==== SUPPLIED INFORMATION
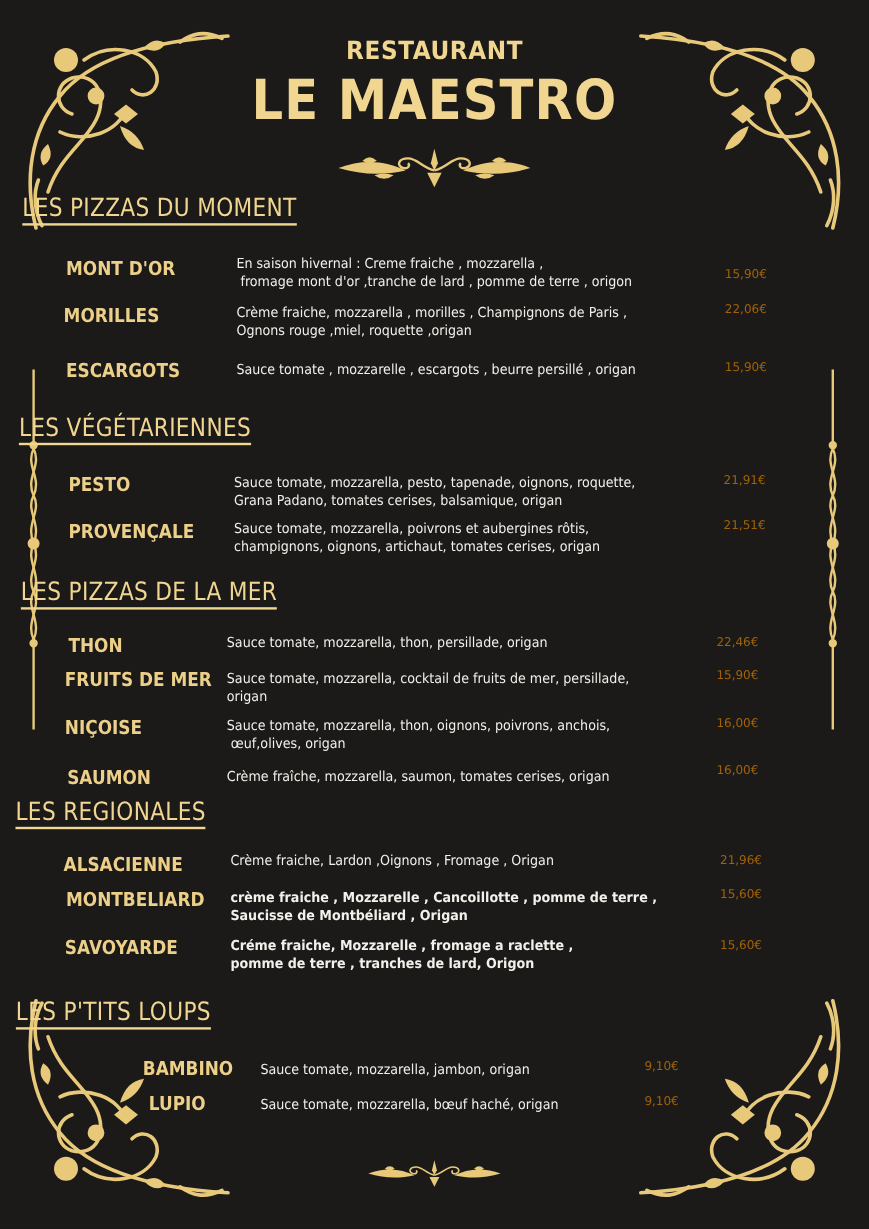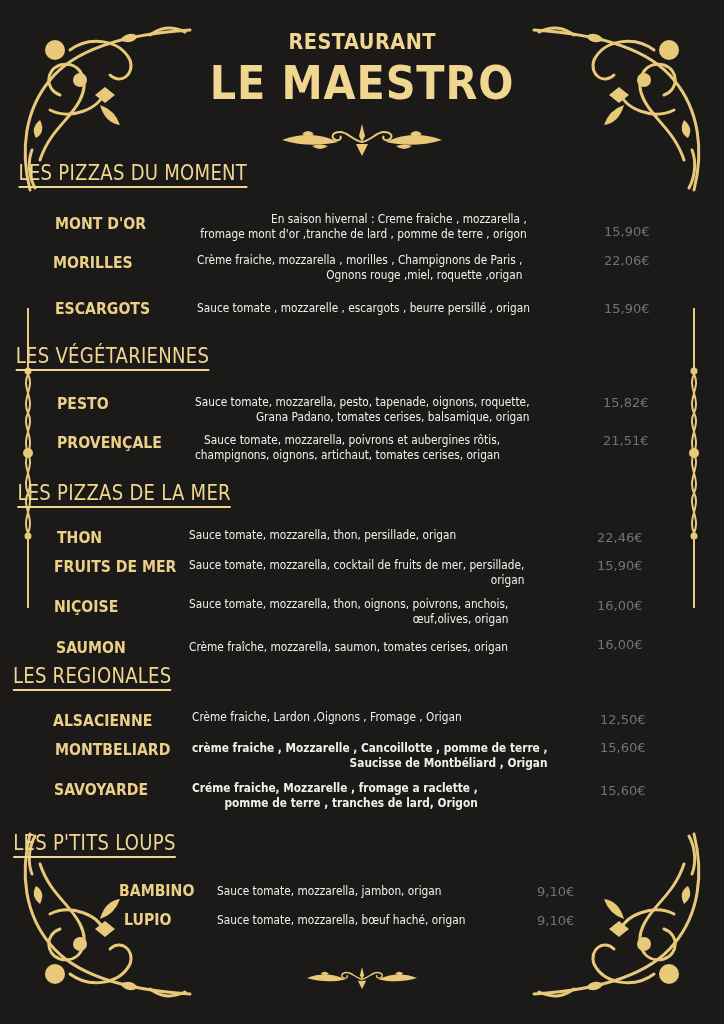--- a/index.html
+++ b/index.html
@@ -50,7 +50,7 @@
     transform: scaleX(0.86);
   }
 
-  .item { position: absolute; left: 0; right: 16px; height: 40px; text-align: right; }
+  .item { position: absolute; left: 0; right: 16px; height: 40px; }
   .item .name {
     position: absolute; font-weight: bold; font-size: 16px; color: #eccf88;
     white-space: nowrap; transform-origin: left top; transform: scaleX(0.88);

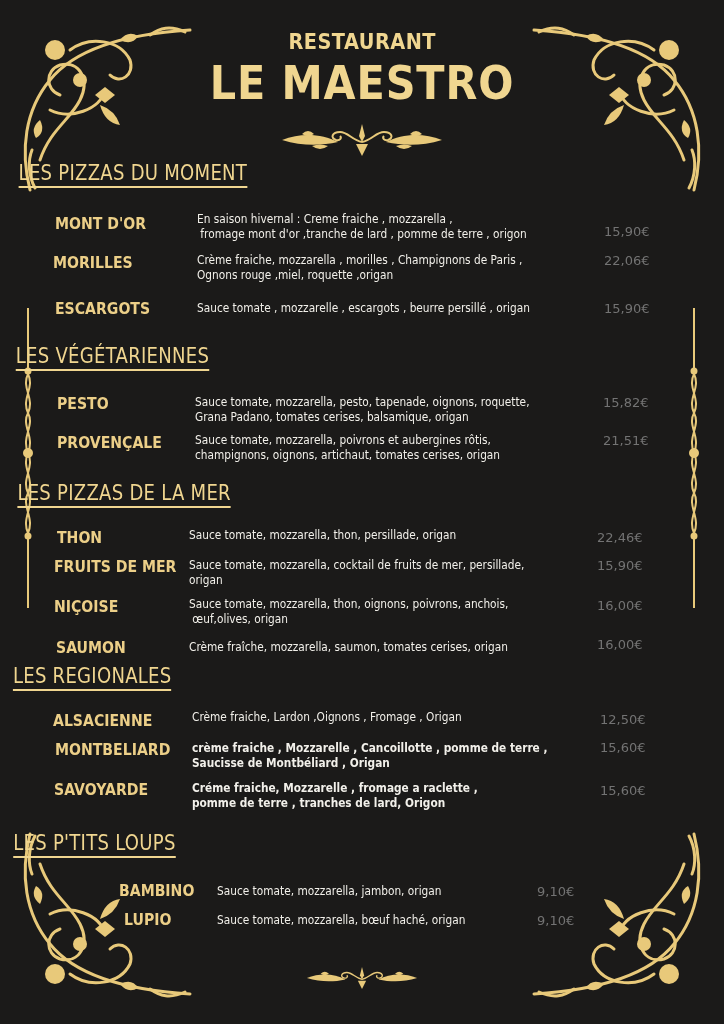--- a/index.html
+++ b/index.html
@@ -60,7 +60,7 @@
     white-space: pre; transform-origin: left top; transform: scaleX(0.92);
   }
   .item .price {
-    position: absolute; font-size: 13px; color: #737373; white-space: nowrap;
+    position: absolute; font-size: 10px; color: #a16207; white-space: nowrap;
   }
 </style>
 </head>

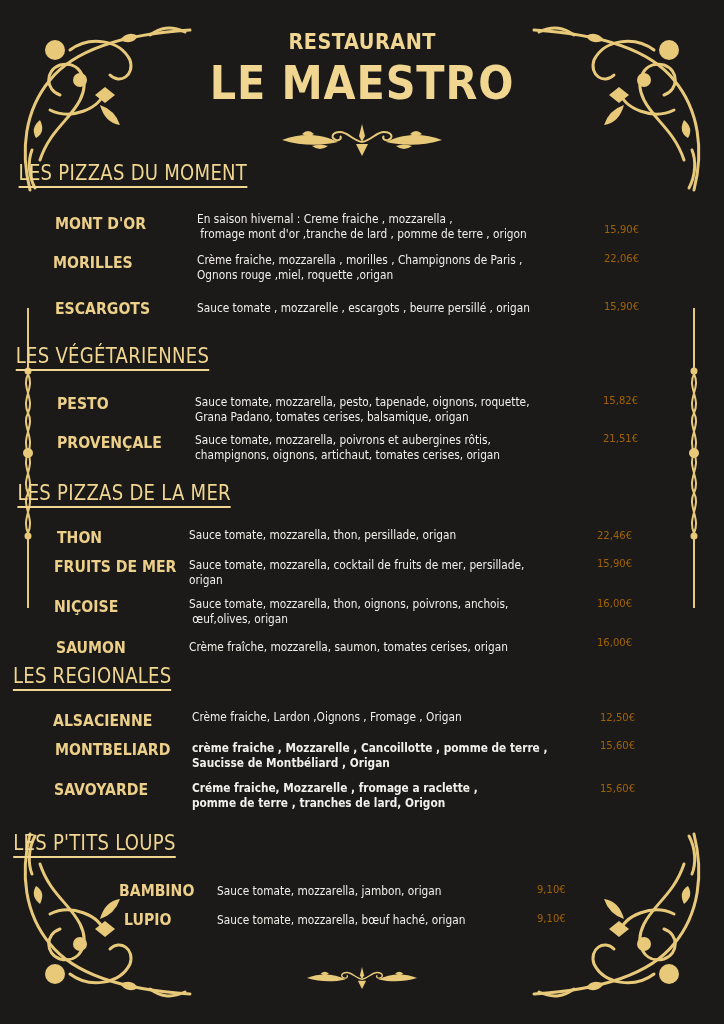--- a/index.html
+++ b/index.html
@@ -202,7 +202,7 @@
   <span class="name" style="left:57px;top:1px">PESTO</span>
   <span class="desc" style="left:195px;top:2px">Sauce tomate, mozzarella, pesto, tapenade, oignons, roquette,
 Grana Padano, tomates cerises, balsamique, origan</span>
-  <span class="price" style="left:603px;top:2px">15,82€</span>
+  <span class="price" style="left:603px;top:2px">21,91€</span>
 </div>
 <div class="item" style="top:432px">
   <span class="name" style="left:57px;top:1px">PROVENÇALE</span>

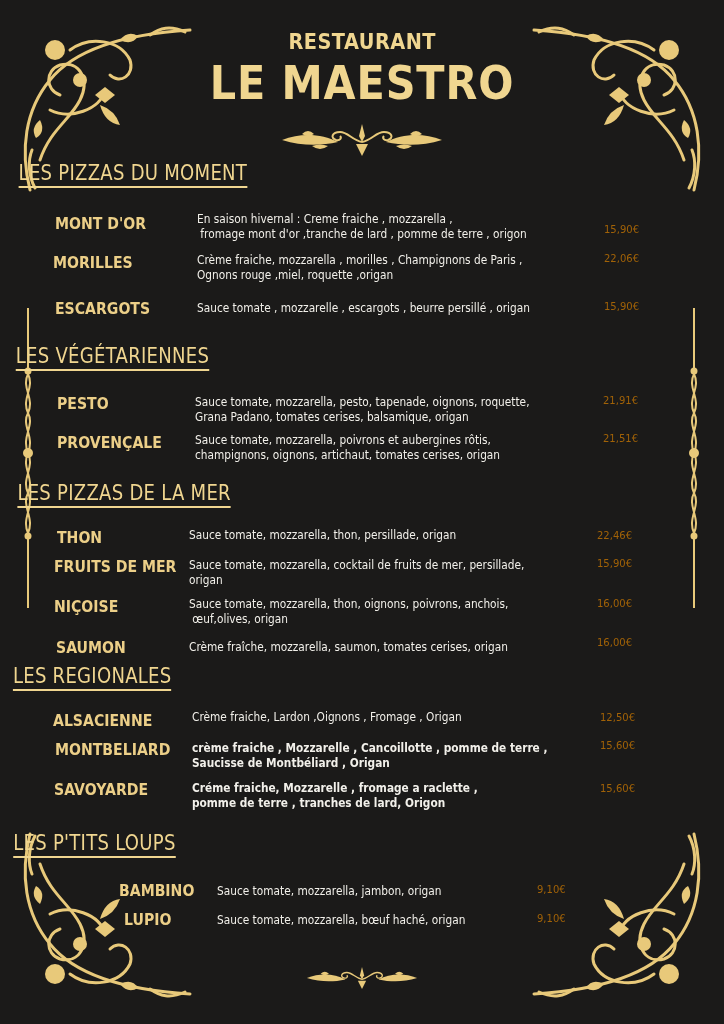--- a/index.html
+++ b/index.html
@@ -243,7 +243,7 @@
 <div class="item" style="top:710px">
   <span class="name" style="left:53px;top:1px">ALSACIENNE</span>
   <span class="desc" style="left:192px;top:0">Crème fraiche, Lardon ,Oignons , Fromage , Origan</span>
-  <span class="price" style="left:600px;top:2px">12,50€</span>
+  <span class="price" style="left:600px;top:2px">21,96€</span>
 </div>
 <div class="item" style="top:739px">
   <span class="name" style="left:55px;top:1px">MONTBELIARD</span>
========
● TASK TO CARRY OUT
Scan the material above. Copy each line where "scaleX" occurs.

● WRITTEN SOLUTION
     transform: scaleX(0.86);
     white-space: nowrap; transform-origin: left top; transform: scaleX(0.88);
     white-space: pre; transform-origin: left top; transform: scaleX(0.92);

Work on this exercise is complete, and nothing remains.